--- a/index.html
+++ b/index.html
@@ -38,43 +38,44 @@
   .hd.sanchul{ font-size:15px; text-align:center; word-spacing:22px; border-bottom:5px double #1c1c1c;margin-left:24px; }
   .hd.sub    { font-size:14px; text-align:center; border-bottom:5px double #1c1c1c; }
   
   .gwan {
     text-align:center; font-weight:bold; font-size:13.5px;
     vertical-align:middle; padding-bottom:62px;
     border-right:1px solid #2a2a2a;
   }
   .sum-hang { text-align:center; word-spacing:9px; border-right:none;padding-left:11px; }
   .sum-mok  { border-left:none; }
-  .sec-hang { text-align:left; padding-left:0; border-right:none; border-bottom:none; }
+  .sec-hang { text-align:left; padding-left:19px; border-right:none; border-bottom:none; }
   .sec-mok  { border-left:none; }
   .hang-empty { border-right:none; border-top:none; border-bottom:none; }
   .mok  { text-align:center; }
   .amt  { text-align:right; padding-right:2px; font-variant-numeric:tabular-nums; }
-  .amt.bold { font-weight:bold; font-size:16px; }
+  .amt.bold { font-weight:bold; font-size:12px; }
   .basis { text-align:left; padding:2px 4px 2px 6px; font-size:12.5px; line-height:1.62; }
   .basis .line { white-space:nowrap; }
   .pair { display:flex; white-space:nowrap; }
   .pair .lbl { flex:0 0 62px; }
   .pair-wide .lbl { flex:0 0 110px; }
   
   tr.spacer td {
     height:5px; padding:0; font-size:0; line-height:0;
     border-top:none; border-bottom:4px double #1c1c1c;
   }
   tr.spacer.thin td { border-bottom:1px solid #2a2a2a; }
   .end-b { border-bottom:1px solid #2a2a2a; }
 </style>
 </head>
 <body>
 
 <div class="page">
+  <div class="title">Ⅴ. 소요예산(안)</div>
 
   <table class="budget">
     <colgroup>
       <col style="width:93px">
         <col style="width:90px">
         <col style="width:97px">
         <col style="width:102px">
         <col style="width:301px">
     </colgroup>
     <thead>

☆ ☆ ☆ ☆ ☆ ☆ ☆

### Task prompt
Copy out every line from the material above where the string "pair" turns up.

### Answer below
   .pair { display:flex; white-space:nowrap; }
   .pair .lbl { flex:0 0 62px; }
   .pair-wide .lbl { flex:0 0 110px; }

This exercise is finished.